> [Information supplied]:
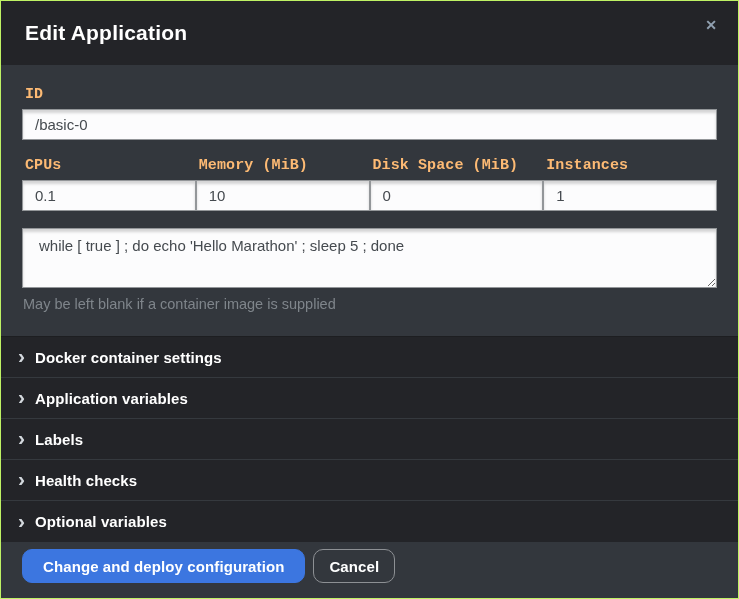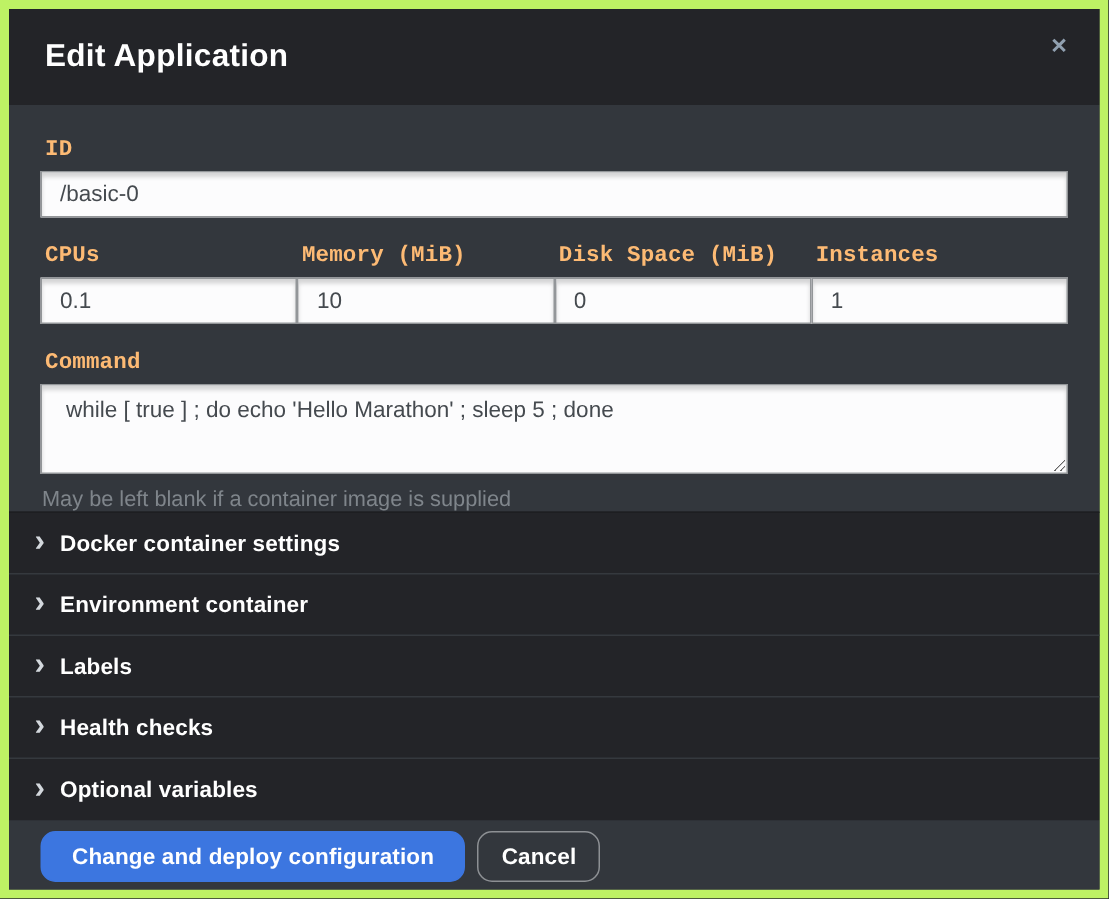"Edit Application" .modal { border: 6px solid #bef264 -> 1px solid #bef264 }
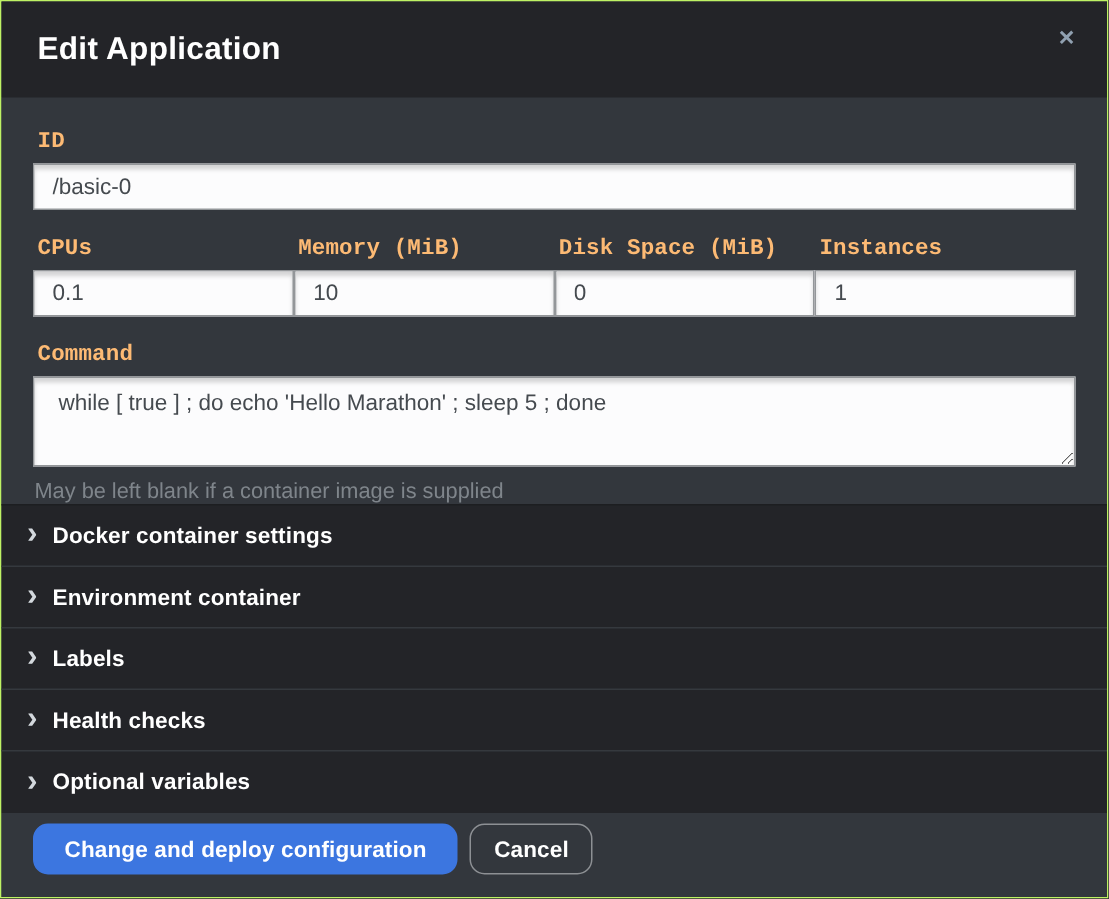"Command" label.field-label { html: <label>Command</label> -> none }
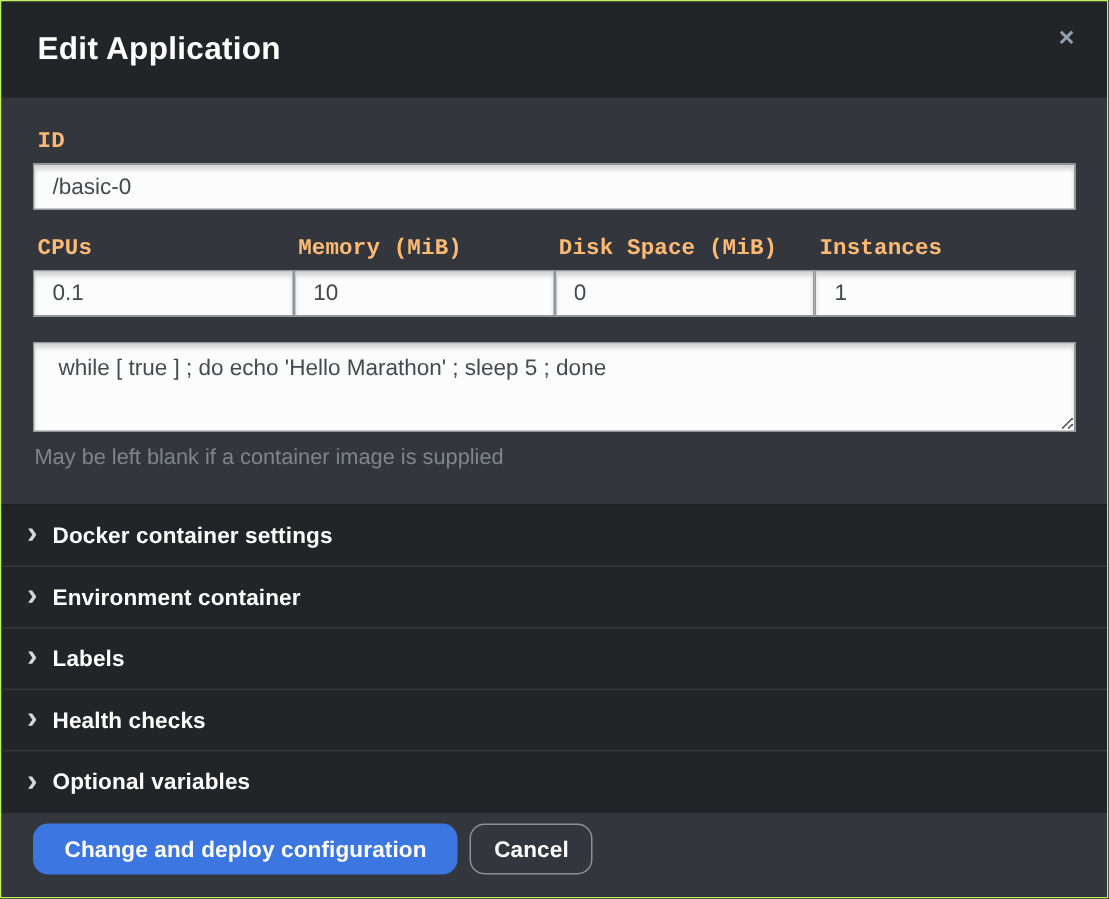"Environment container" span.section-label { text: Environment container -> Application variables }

--

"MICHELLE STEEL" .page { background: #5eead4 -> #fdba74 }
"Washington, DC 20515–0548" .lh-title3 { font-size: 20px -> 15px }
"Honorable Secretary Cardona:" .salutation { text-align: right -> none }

--

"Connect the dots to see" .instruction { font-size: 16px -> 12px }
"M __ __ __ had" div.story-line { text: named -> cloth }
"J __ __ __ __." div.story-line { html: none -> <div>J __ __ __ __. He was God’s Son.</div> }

> [Exercise brief]: Which lines above carry the string "font"? Copy those lines.

> [Response box]:
"Washington, DC 20515–0548" .lh-title3 { font-size: 20px -> 15px }
"Connect the dots to see" .instruction { font-size: 16px -> 12px }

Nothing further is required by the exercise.